--- Saved data entries ---
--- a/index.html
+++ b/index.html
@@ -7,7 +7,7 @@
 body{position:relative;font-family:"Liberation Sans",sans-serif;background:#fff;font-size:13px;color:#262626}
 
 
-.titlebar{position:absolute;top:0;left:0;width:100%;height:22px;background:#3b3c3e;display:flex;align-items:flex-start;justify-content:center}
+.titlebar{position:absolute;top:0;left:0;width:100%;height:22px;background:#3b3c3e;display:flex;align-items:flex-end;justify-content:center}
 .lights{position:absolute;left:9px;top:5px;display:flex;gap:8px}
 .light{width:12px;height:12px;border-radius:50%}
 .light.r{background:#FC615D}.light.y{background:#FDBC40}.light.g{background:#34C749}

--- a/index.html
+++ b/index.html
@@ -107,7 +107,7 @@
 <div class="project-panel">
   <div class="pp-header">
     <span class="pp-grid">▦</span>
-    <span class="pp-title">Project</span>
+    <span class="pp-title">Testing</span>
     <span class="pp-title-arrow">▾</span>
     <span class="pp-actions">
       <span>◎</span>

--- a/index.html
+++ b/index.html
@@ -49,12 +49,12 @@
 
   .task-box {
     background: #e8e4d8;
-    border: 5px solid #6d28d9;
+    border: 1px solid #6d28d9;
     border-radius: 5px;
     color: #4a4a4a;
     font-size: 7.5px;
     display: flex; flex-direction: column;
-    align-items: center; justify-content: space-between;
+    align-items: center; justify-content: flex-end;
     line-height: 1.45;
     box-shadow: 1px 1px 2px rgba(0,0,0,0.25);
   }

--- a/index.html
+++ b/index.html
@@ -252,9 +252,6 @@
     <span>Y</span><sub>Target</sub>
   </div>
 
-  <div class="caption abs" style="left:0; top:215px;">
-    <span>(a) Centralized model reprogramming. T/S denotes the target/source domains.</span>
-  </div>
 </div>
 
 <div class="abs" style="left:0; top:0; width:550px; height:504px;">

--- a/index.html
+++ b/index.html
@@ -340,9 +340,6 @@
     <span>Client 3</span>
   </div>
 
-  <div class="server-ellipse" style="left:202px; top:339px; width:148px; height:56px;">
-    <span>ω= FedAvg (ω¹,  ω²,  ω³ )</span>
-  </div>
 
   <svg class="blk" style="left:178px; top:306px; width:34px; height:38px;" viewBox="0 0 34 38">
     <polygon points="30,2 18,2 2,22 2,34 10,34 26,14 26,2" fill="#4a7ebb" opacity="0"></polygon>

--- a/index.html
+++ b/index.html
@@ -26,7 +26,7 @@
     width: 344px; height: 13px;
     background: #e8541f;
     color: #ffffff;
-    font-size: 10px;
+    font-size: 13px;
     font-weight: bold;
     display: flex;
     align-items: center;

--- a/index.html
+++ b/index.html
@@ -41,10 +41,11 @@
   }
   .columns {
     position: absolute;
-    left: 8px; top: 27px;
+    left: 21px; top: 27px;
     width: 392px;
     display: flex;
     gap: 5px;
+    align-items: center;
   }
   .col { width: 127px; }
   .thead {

--- Your instructions ---
Reproduce each entry word for word.

--- Output of the exercise ---
--- a/index.html
+++ b/index.html
@@ -7,7 +7,7 @@
 body{position:relative;font-family:"Liberation Sans",sans-serif;background:#fff;font-size:13px;color:#262626}
 
 
-.titlebar{position:absolute;top:0;left:0;width:100%;height:22px;background:#3b3c3e;display:flex;align-items:flex-start;justify-content:center}
+.titlebar{position:absolute;top:0;left:0;width:100%;height:22px;background:#3b3c3e;display:flex;align-items:flex-end;justify-content:center}
 .lights{position:absolute;left:9px;top:5px;display:flex;gap:8px}
 .light{width:12px;height:12px;border-radius:50%}
 .light.r{background:#FC615D}.light.y{background:#FDBC40}.light.g{background:#34C749}

--- a/index.html
+++ b/index.html
@@ -107,7 +107,7 @@
 <div class="project-panel">
   <div class="pp-header">
     <span class="pp-grid">▦</span>
-    <span class="pp-title">Project</span>
+    <span class="pp-title">Testing</span>
     <span class="pp-title-arrow">▾</span>
     <span class="pp-actions">
       <span>◎</span>

--- a/index.html
+++ b/index.html
@@ -49,12 +49,12 @@
 
   .task-box {
     background: #e8e4d8;
-    border: 5px solid #6d28d9;
+    border: 1px solid #6d28d9;
     border-radius: 5px;
     color: #4a4a4a;
     font-size: 7.5px;
     display: flex; flex-direction: column;
-    align-items: center; justify-content: space-between;
+    align-items: center; justify-content: flex-end;
     line-height: 1.45;
     box-shadow: 1px 1px 2px rgba(0,0,0,0.25);
   }

--- a/index.html
+++ b/index.html
@@ -252,9 +252,6 @@
     <span>Y</span><sub>Target</sub>
   </div>
 
-  <div class="caption abs" style="left:0; top:215px;">
-    <span>(a) Centralized model reprogramming. T/S denotes the target/source domains.</span>
-  </div>
 </div>
 
 <div class="abs" style="left:0; top:0; width:550px; height:504px;">

--- a/index.html
+++ b/index.html
@@ -340,9 +340,6 @@
     <span>Client 3</span>
   </div>
 
-  <div class="server-ellipse" style="left:202px; top:339px; width:148px; height:56px;">
-    <span>ω= FedAvg (ω¹,  ω²,  ω³ )</span>
-  </div>
 
   <svg class="blk" style="left:178px; top:306px; width:34px; height:38px;" viewBox="0 0 34 38">
     <polygon points="30,2 18,2 2,22 2,34 10,34 26,14 26,2" fill="#4a7ebb" opacity="0"></polygon>

--- a/index.html
+++ b/index.html
@@ -26,7 +26,7 @@
     width: 344px; height: 13px;
     background: #e8541f;
     color: #ffffff;
-    font-size: 10px;
+    font-size: 13px;
     font-weight: bold;
     display: flex;
     align-items: center;

--- a/index.html
+++ b/index.html
@@ -41,10 +41,11 @@
   }
   .columns {
     position: absolute;
-    left: 8px; top: 27px;
+    left: 21px; top: 27px;
     width: 392px;
     display: flex;
     gap: 5px;
+    align-items: center;
   }
   .col { width: 127px; }
   .thead {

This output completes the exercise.